London's Windmill Theater had comics, song-and-dance acts, dancing "girls," and a specialty - a lighting shift that revealed nudes posed motionless in "artistic tableaux." When the lights shifted back, they disappeared - hard work, six times a day. "We Never Closed," its neon sign boasted. The owners convinced the Lord Chamberlain (who censored shows) that a nude who didn't move wasn't "theater," but "art," and under the same exemption as art in the National Gallery. But within a few years, strip clubs opened, and The Windmill was old news.

Director Stephen Frears remembers The Windmill, founded by Laura Henderson (Dench). Widowed in the 1930s, she went home from India with money but "bored by widowhood." Seeing an abandoned theater on Great Windmill Street, she bought it and put on a show. Her impresario Mr. Vivian Van Damm (Hoskins) and she put on a "non-stop revue" - variety show. The theater was a hit, but lost money when it was widely copied. Mrs. Henderson's inspiration saved the theater. "Let's have naked girls."

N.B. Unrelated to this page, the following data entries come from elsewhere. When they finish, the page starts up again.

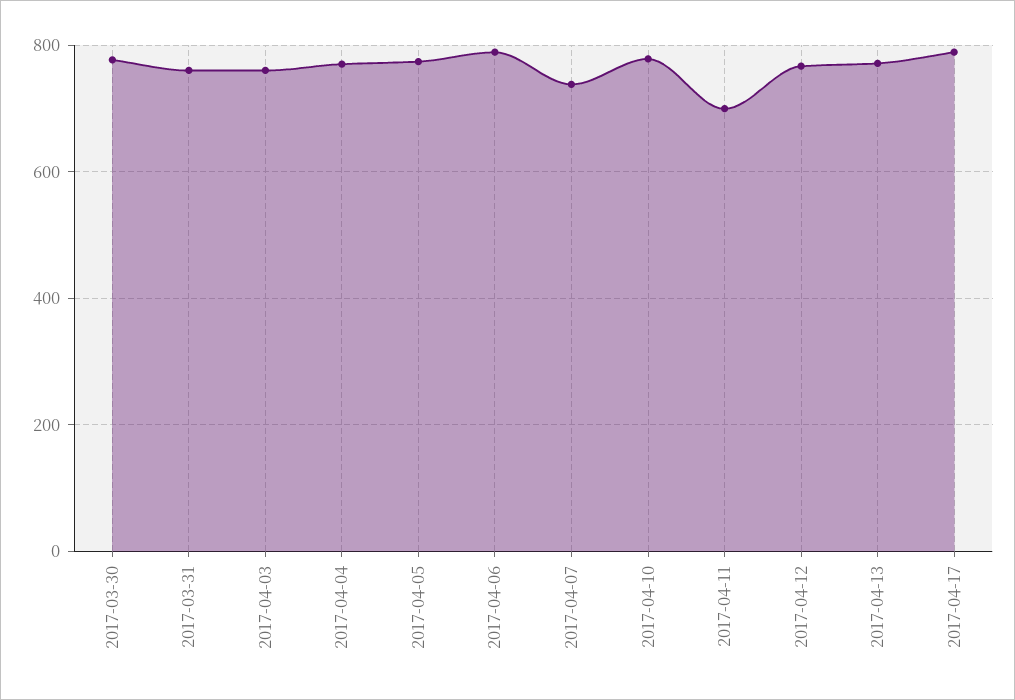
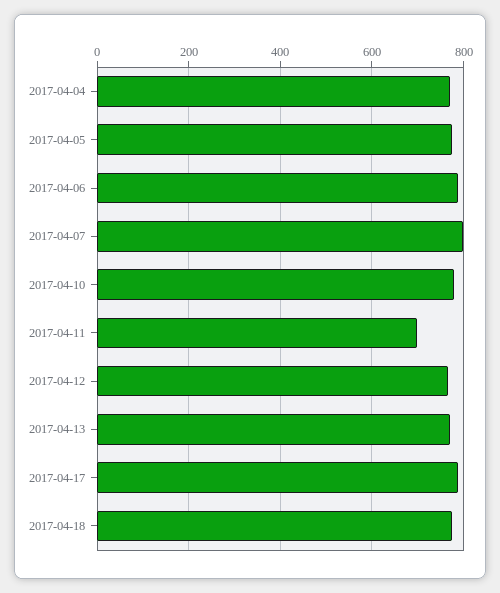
2017-03-30: 780 -> none
2017-03-31: 760 -> none
2017-04-03: 760 -> none
2017-04-07: 740 -> 800
2017-04-18: none -> 780

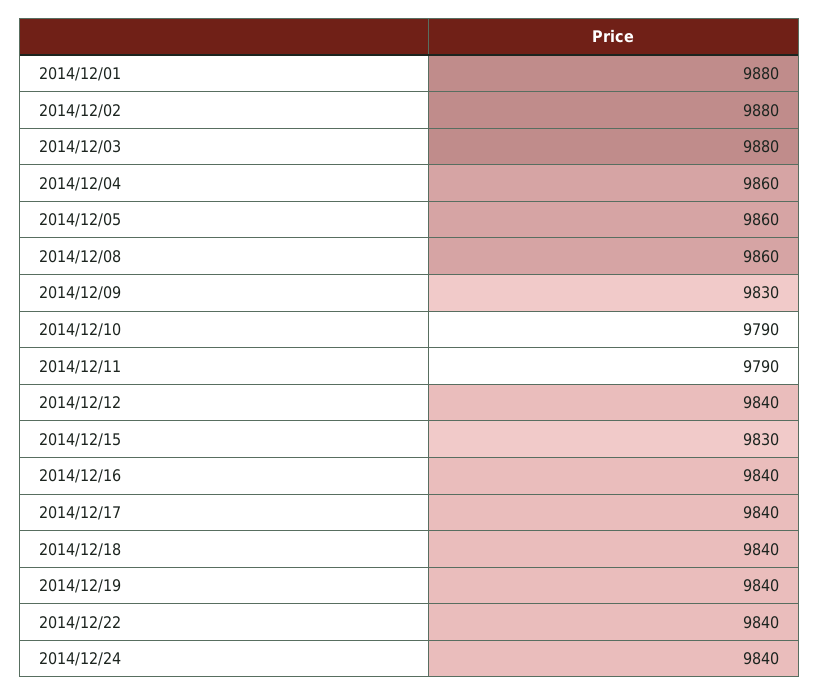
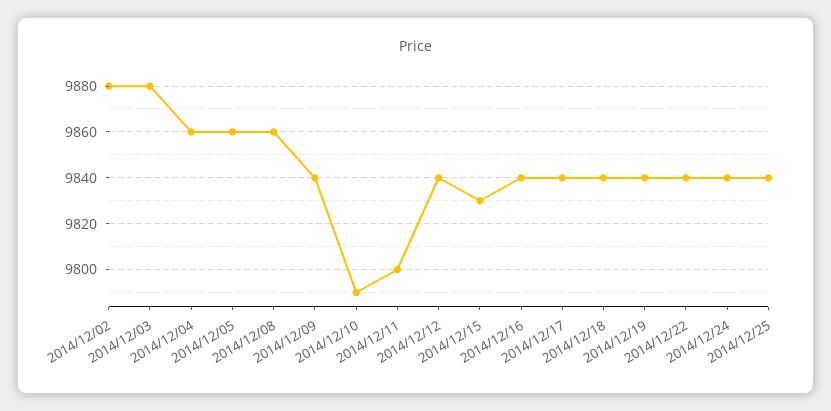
2014/12/01: 9880 -> none
2014/12/09: 9830 -> 9840
2014/12/11: 9790 -> 9800
2014/12/25: none -> 9840

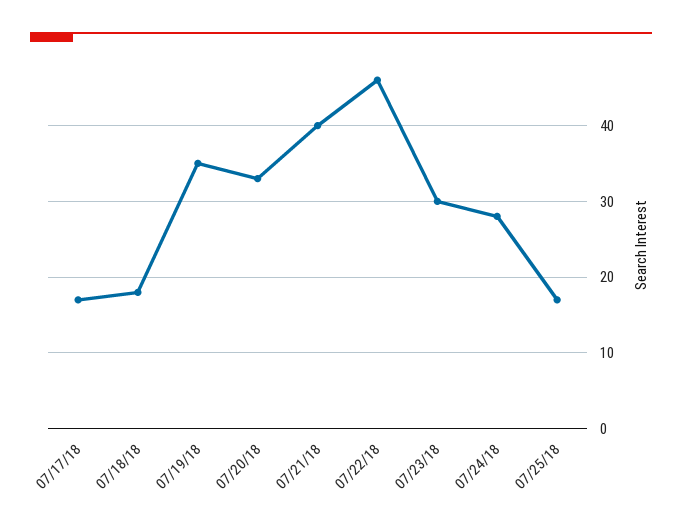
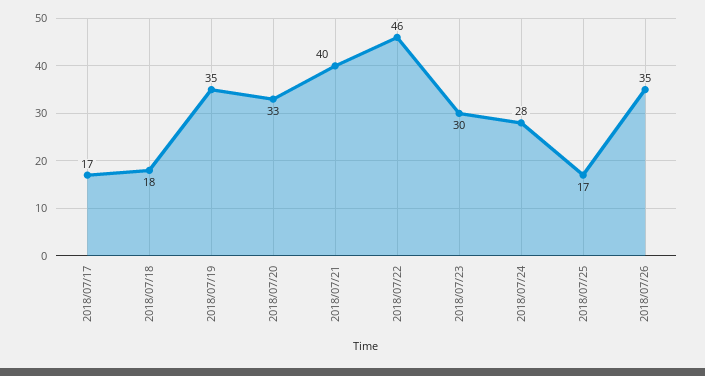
2018/07/26: none -> 35

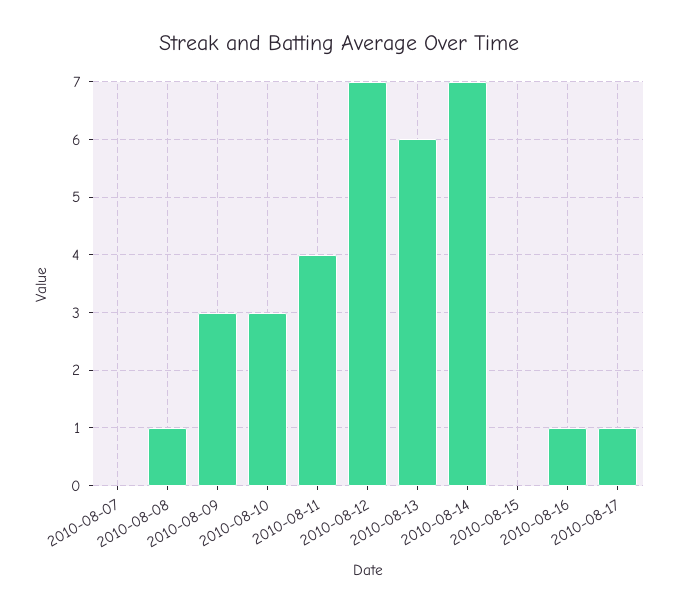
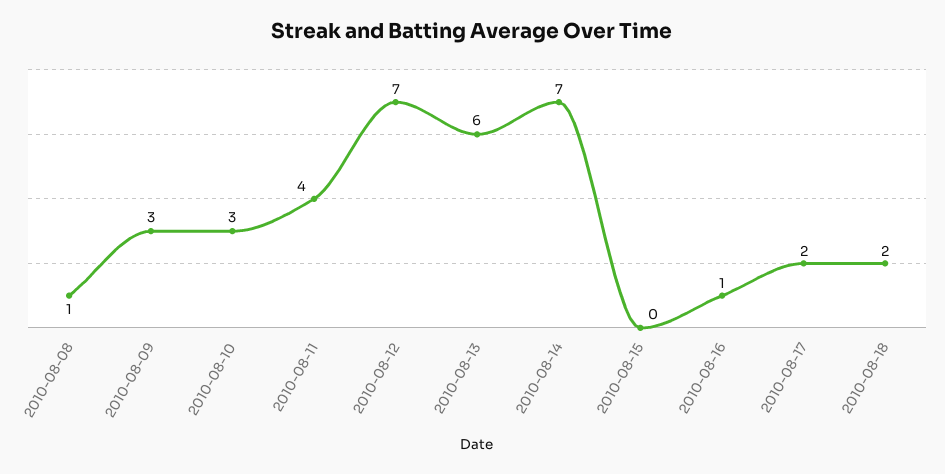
2010-08-07: 0 -> none
2010-08-17: 1 -> 2
2010-08-18: none -> 2

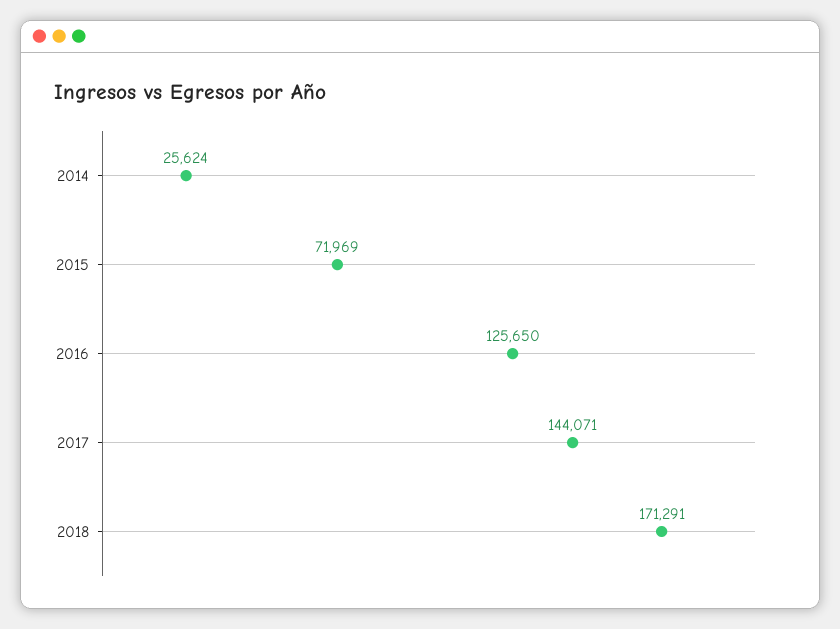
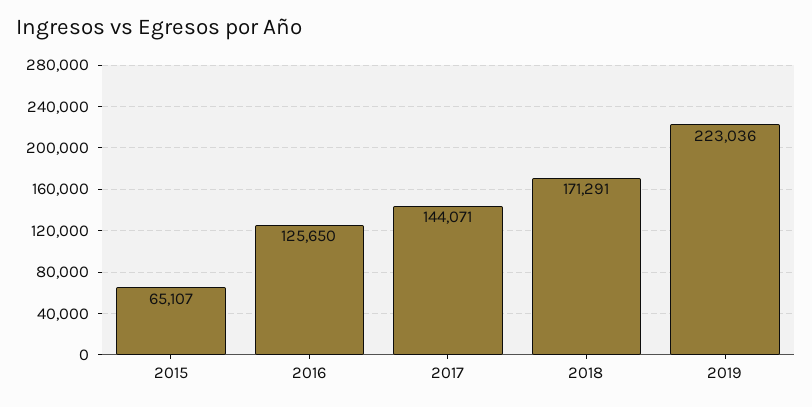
2014: 25624 -> none
2015: 71969 -> 65107
2019: none -> 223036

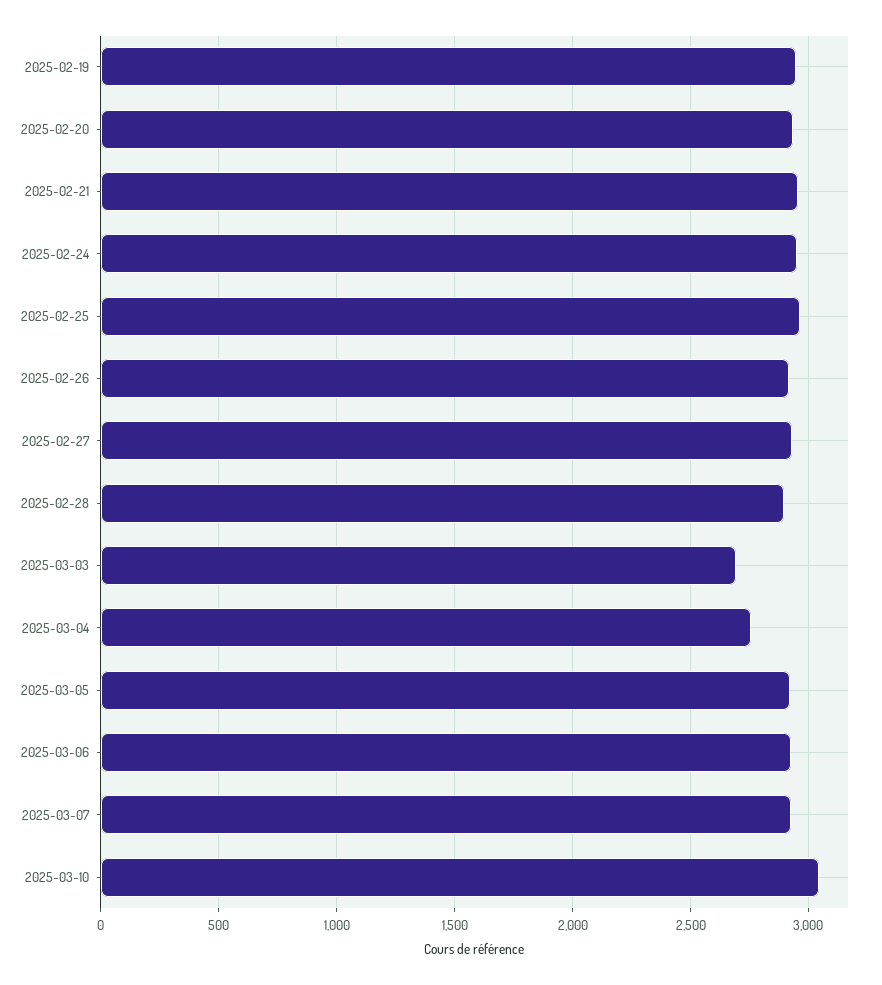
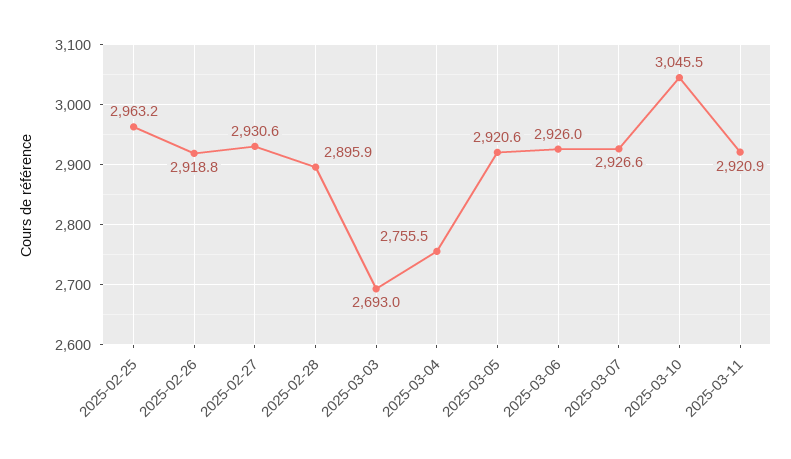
2025-02-19: 2950 -> none
2025-02-20: 2950 -> none
2025-02-21: 2950 -> none
2025-02-24: 2950 -> none
2025-03-11: none -> 2920.9

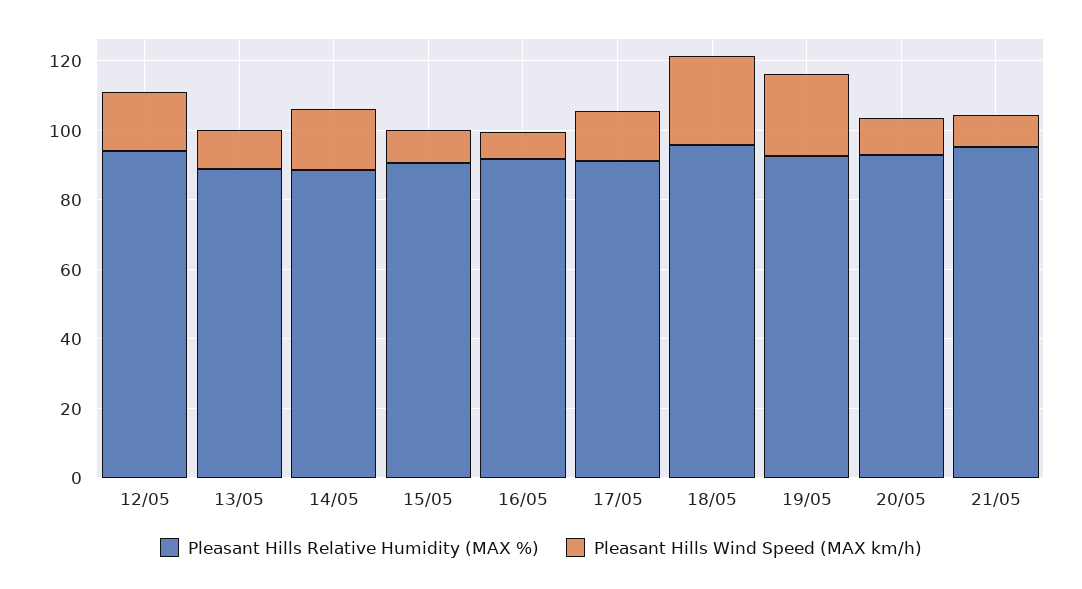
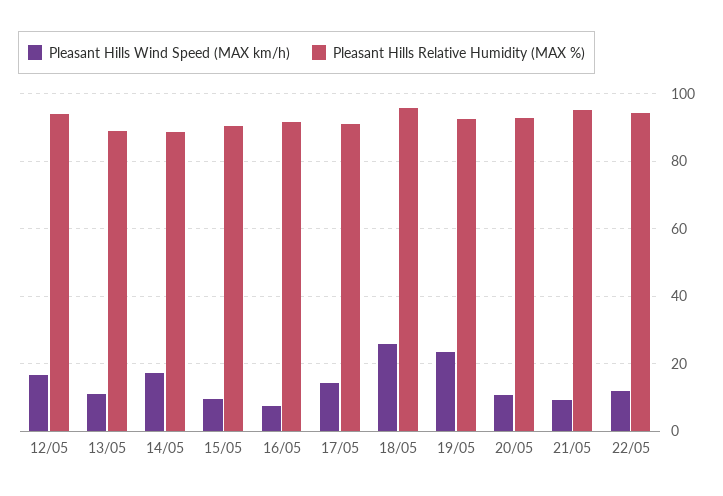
Pleasant Hills Wind Speed (MAX km/h), 22/05: none -> 12
Pleasant Hills Relative Humidity (MAX %), 22/05: none -> 94

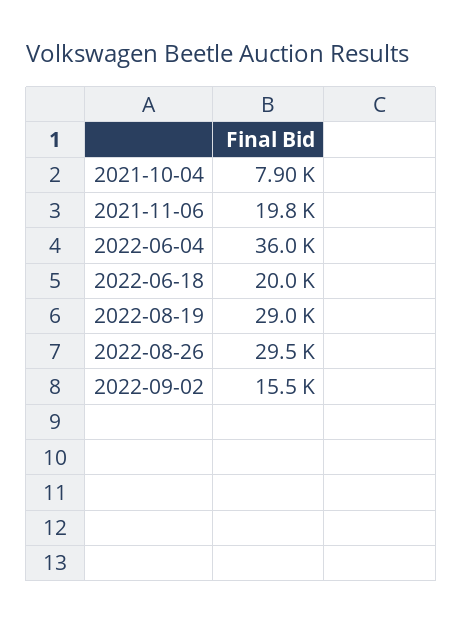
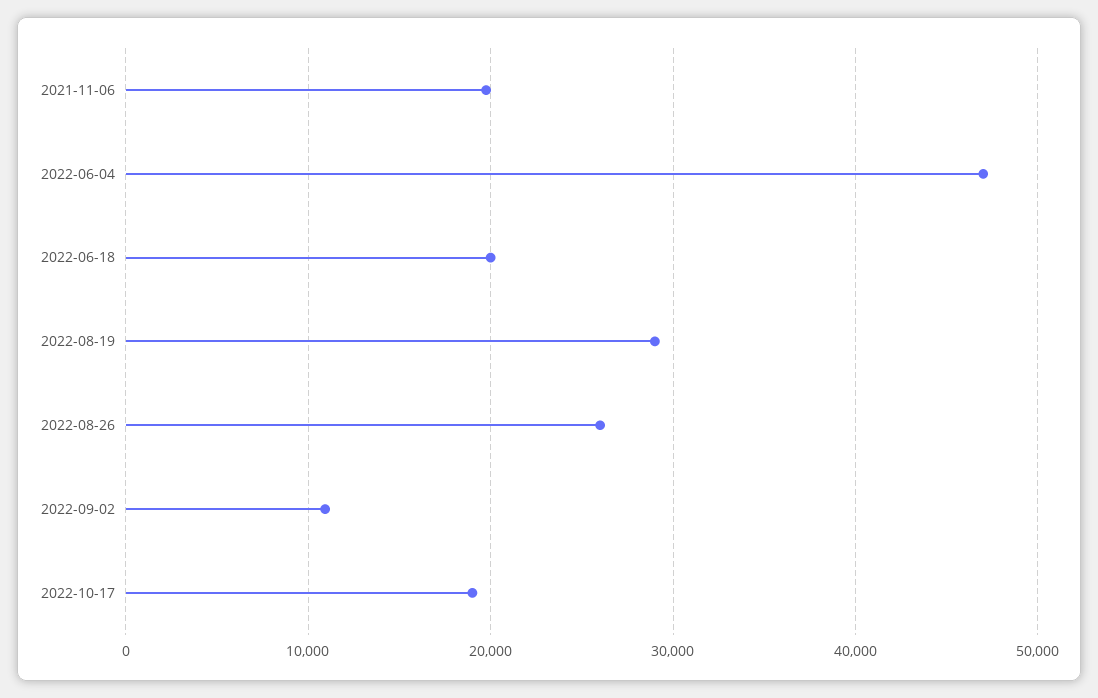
2021-10-04: 7900 -> none
2022-06-04: 36000 -> 47000
2022-08-26: 29500 -> 26000
2022-09-02: 15500 -> 11000
2022-10-17: none -> 19000

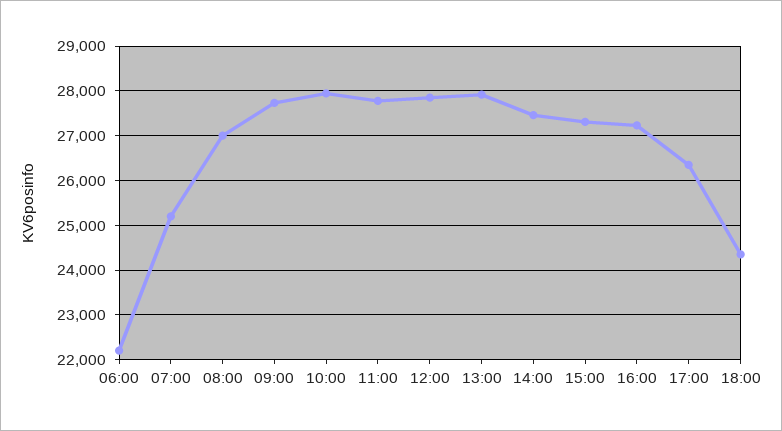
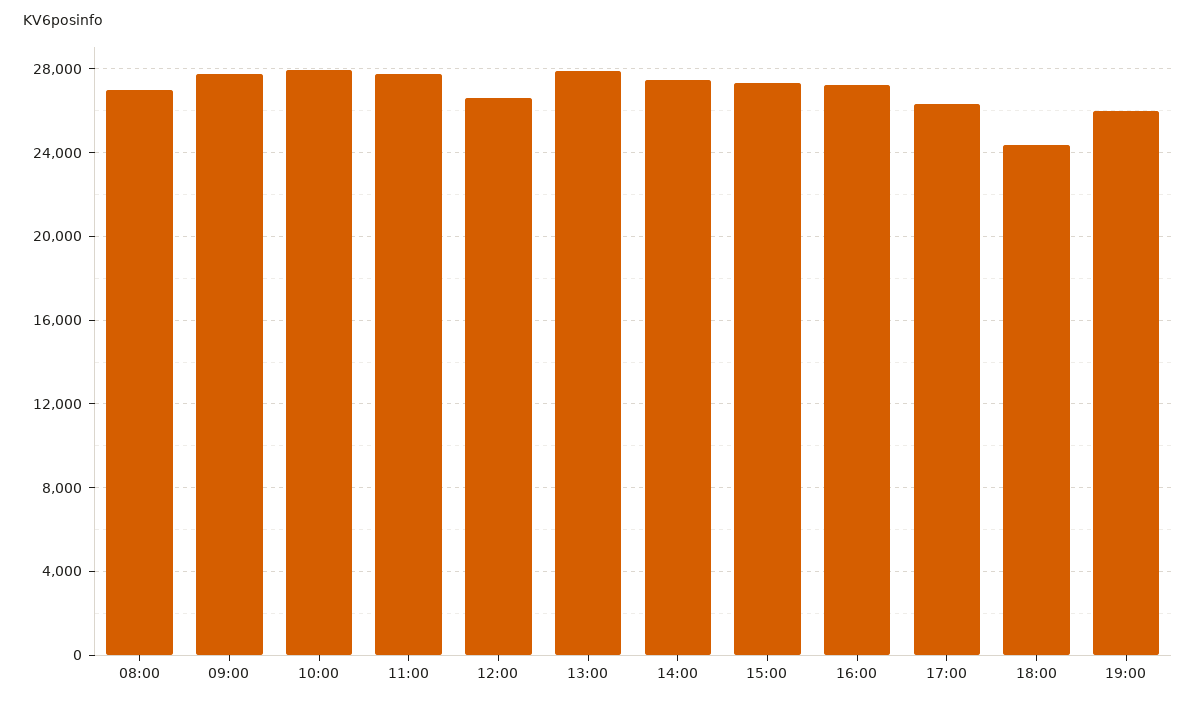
06:00: 22200 -> none
07:00: 25200 -> none
12:00: 27800 -> 26500
19:00: none -> 26000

During WW2's Blitz, theaters, restaurants, and pubs closed, but not The Windmill. Mrs. Henderson refused, because the theater was safely below street-level, and its shows boosted morale. Her son died in WW1, and a French postcard among his belongings suggested he'd never seen a naked woman. She wanted to spare the new British heroes his sad fate.
"We never closed" became the theatre's war cry. Both Mrs. Henderson and Van Damm are spirited and stubborn. Van Damm ran a nude show, but his discipline was strict and his standards high. Although the two became fast friends, the owner and her manager maintained reserve. Dench and Hoskins bring style to their roles: Van Damm is always natty; impresarios in that era glowed with prosperity, no matter how shaky their money. Mrs. Henderson is a British lady whose age and bearing offset her occasional "blue" words.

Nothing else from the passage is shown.